Difficulty is about trust and communication, not ‘hard’ vs. ‘easy’

How did difficulty become such a controversial issue? And why are so many people arguing about it on social media every few months?

I don’t have good answers for those questions, nor do I want to tell you what to think about difficulty. But I do have a different point of view on the discussion as a professional game designer, and I hope that, after reading this, you’ll understand a little more about how we think about difficulty, and why it’s such a contentious topic.

Maybe one of the best things to remember, however, is that there is no right answer to the question of “how hard is too hard” or “what is the right kind of difficulty?” But breaking everything down to “hard” and “easy” is a concept that has been outdated for some time.

When I think about difficulty, this is how I approach the topic.

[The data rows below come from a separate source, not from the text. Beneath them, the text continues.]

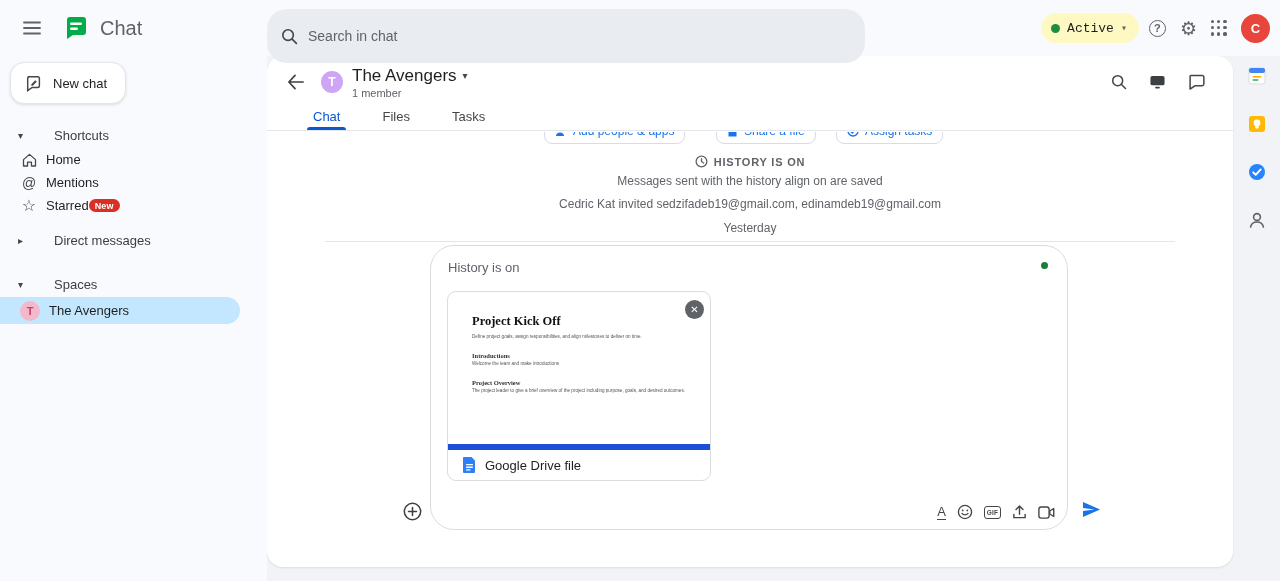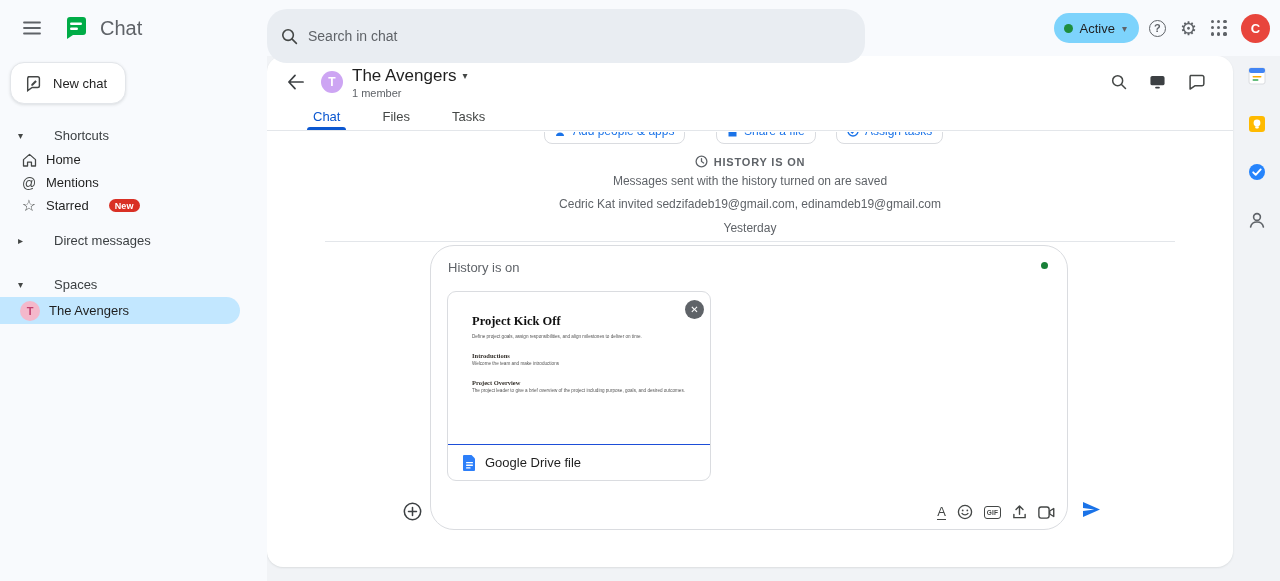--- a/index.html
+++ b/index.html
@@ -17,7 +17,7 @@
   .searchbar { position:absolute; left:267px; top:9px; width:598px; height:54px; background:#e9edf2; border-radius:20px; display:flex; align-items:center; padding-left:14px; cursor:text; }
   .searchbar .ph { font-size:14px; color:#5f6368; margin-left:10px; }
   .tb-right { position:absolute; right:10px; top:0; height:56px; display:flex; align-items:center; gap:6px; }
-  .status-pill { display:flex; align-items:center; gap:7px; height:30px; padding:0 12px 0 10px; background:#7dd3fc; border:none; border-radius:15px; cursor:pointer; font-family:Liberation Sans, sans-serif; }
+  .status-pill { display:flex; align-items:center; gap:7px; height:30px; padding:0 12px 0 10px; background:#fef9c3; border:none; border-radius:15px; cursor:pointer; font-family:Liberation Mono, monospace; }
   .status-pill .dot { width:9px; height:9px; border-radius:50%; background:#1e8e3e; }
   .status-pill .lbl { font-size:13px; color:#1f1f1f; }
   .status-pill .chev { font-size:10px; color:#5f6368; }

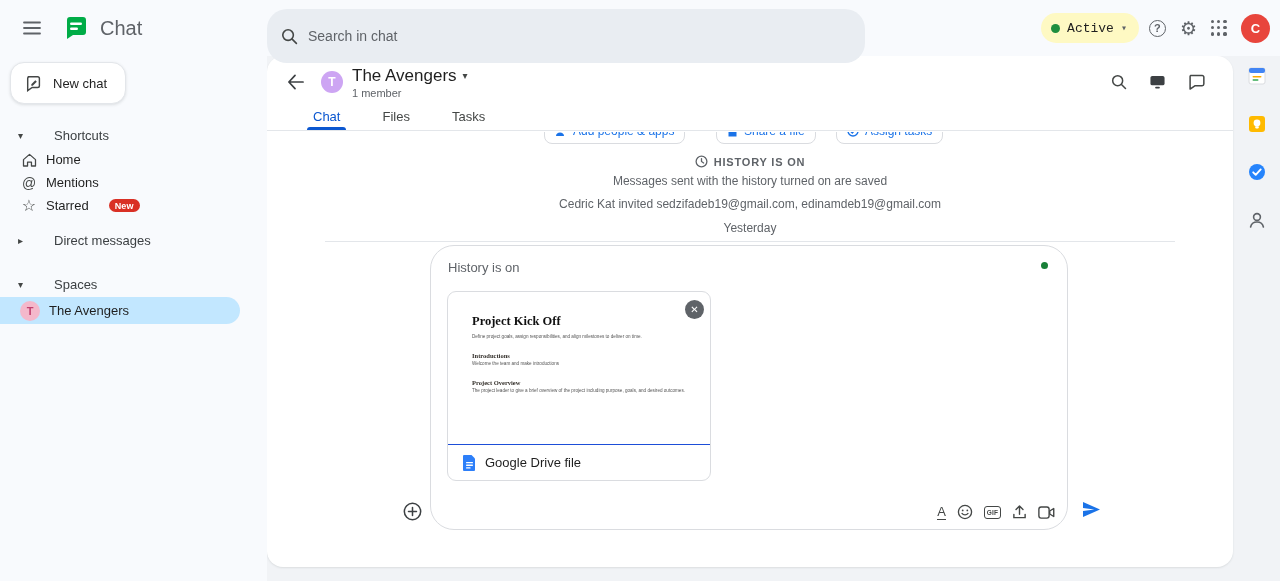--- a/index.html
+++ b/index.html
@@ -292,7 +292,7 @@
           </svg>
         <span>HISTORY IS ON</span>
       </div>
-      <div class="sys sys-sub">Messages sent with the history turned on are saved</div>
+      <div class="sys sys-sub">Messages sent with the history align on are saved</div>
       <div class="sys sys-invite">Cedric Kat invited sedzifadeb19@gmail.com, edinamdeb19@gmail.com</div>
       <div class="date-label">Yesterday</div>
       <hr class="date-line">

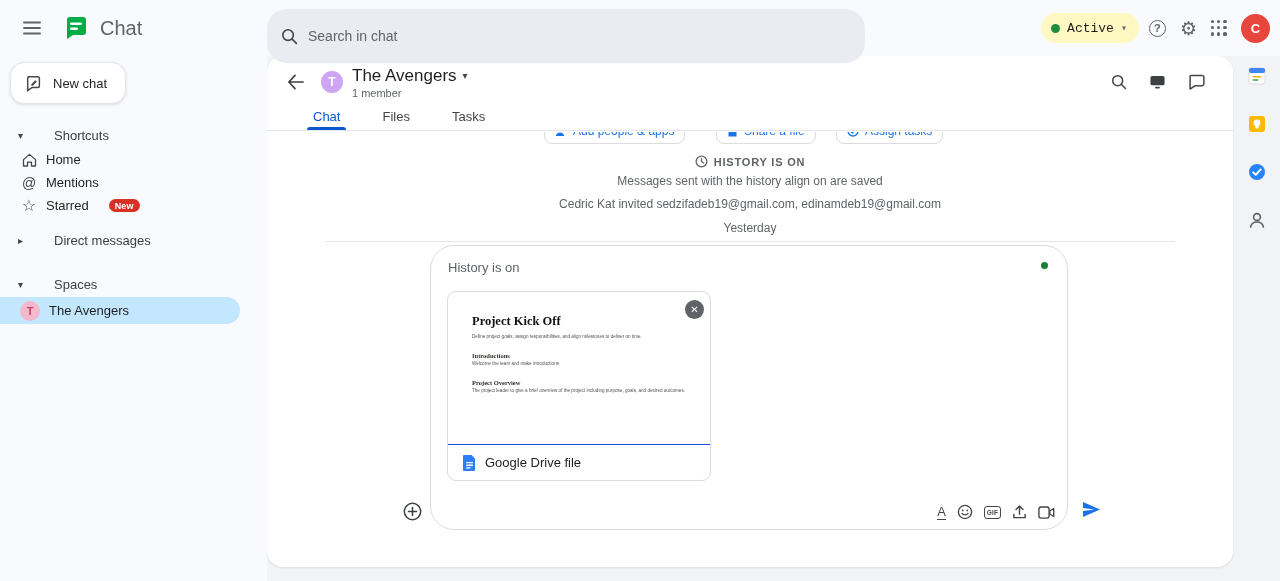--- a/index.html
+++ b/index.html
@@ -37,7 +37,7 @@
   .nav-item { display:flex; align-items:center; height:23px; padding-left:20px; cursor:pointer; }
   .nav-item .nav-ic { width:18px; display:flex; justify-content:center; color:#444746; font-size:14px; }
   .nav-item .nav-label { font-size:13px; color:#1f1f1f; margin-left:8px; }
-  .badge-new { margin-left:20px; background:#d93025; color:#fff; font-size:9px; font-weight:bold; padding:1.5px 6px; border-radius:8px; letter-spacing:.2px; }
+  .badge-new { margin-left:0; background:#d93025; color:#fff; font-size:9px; font-weight:bold; padding:1.5px 6px; border-radius:8px; letter-spacing:.2px; }
   .gap-s { height:8px; } .gap-m { height:10px; }
   .space-item { display:flex; align-items:center; height:27px; padding-left:20px; cursor:pointer; width:240px; border-radius:0 16px 16px 0; }
   .space-item.selected { background:#c2e7ff; }

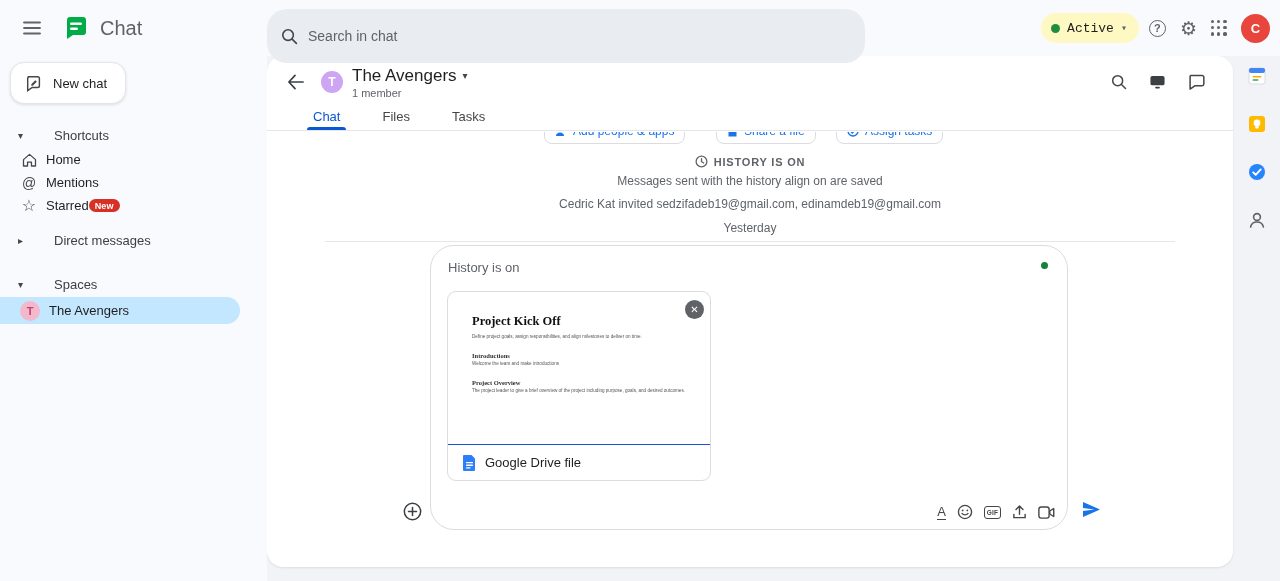--- a/index.html
+++ b/index.html
@@ -82,7 +82,7 @@
   .doc-title { font-family:"Liberation Serif", serif; font-size:12.5px; font-weight:bold; color:#111; margin-bottom:5px; }
   .doc-p { font-size:4.6px; color:#555; line-height:1.5; margin-bottom:11px; }
   .doc-h { font-family:"Liberation Serif", serif; font-size:6.5px; font-weight:bold; color:#332f2a; margin-bottom:2px; }
-  .att-footer { position:absolute; left:0; bottom:0; width:100%; height:36px; border-top:1px solid #1d4ed8; display:flex; align-items:center; gap:9px; padding-left:15px; cursor:pointer; }
+  .att-footer { position:absolute; left:0; bottom:0; width:100%; height:36px; border-top:6px solid #1d4ed8; display:flex; align-items:center; gap:9px; padding-left:15px; cursor:pointer; }
   .att-footer span { font-size:13px; color:#1f1f1f; }
   .compose-actions { position:absolute; right:12px; bottom:9px; display:flex; align-items:center; gap:11px; }
   .ca-btn { background:none; border:none; cursor:pointer; padding:0; display:flex; align-items:center; justify-content:center; color:#444746; }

Get ready to think like a game designer.

The developer-player contract

The latest discussion about difficulty in games cropped up when Hideo Kojima described Death Stranding’s “Very Easy” mode, which is expressively designed for people who want to play the game as a cinematic experience.

The mode has no effect if you don’t choose to use it, but those who turn it on will be able to enjoy the story, setting, and characters without having to “git gud” and fight through the action itself.

My goal in these discussions is always to try and reframe the conversation toward a more empathetic community and diverse approaches to playing games, but also to focus on how game designers think about “difficulty” — because in many ways, difficulty is not really an accurate term for us. If anything, Kojima did a better job than most at communicating exactly what he’d like this mode to be used for, and that communication with players is always half the struggle.

In fact, the one thing that always astounds me in these discussions is how fundamentally different the discourse around the topic is with game designers versus players. That’s not a bad thing — we approach the same art form from two very different angles — but it’s something we need to reckon with before we get anywhere.

Byron Miller and I, former colleagues at ArenaNet, have been having game design theory lunches to flex our design muscles a bit. Our first session was about Sekiro: Shadows Die Twice in particular, and the difficulty in Souls-like games in general.

At the core of the difference between how game designers and players speak about difficulty is the fact that we discuss it in terms of skill progression. All difficulty design is essentially that: crafting how players will learn, apply skills, and progress through challenges.

Game designers don’t actually talk that much about difficulty; we talk about things like progression systems and mental load. None of these things are strictly questions of “difficult” versus “easy” — they’re more about how we guide players to greater competency, and what that journey should be like, ideally.

And here is a unique progression system in Souls-like games such as Sekiro: Instead of teaching players the skills they need to beat a sequence or challenge beforehand, Souls-like games require you to progress by trial and error, learning by doing, understanding the rhythm of a fight while being in the fight itself.

In Souls-like games, death is not failing; it is growth. That has been the case in many games in the past, but this genre makes the connection between learning and failing explicit. It’s easy to understand, which is part of the reason players find it so welcoming despite the “difficulty” it creates. It feels fair to them.

Subsequently, what is at the core of a Souls-like game, from a designer’s perspective, is the importance of trust. We call this the player-developer contract. So much more is possible if the player trusts what we’re doing, and is comfortable failing in order to get better.

Whenever you play a Souls-like game, you agree to specific parameters.

Here’s the big one: You accept that dying and repetition are part of the core gameplay. You also accept that dying is inherently your fault and that the game (designer) will tell you how to improve or to fix your mistake to slowly learn to succeed within the game’s systems over time.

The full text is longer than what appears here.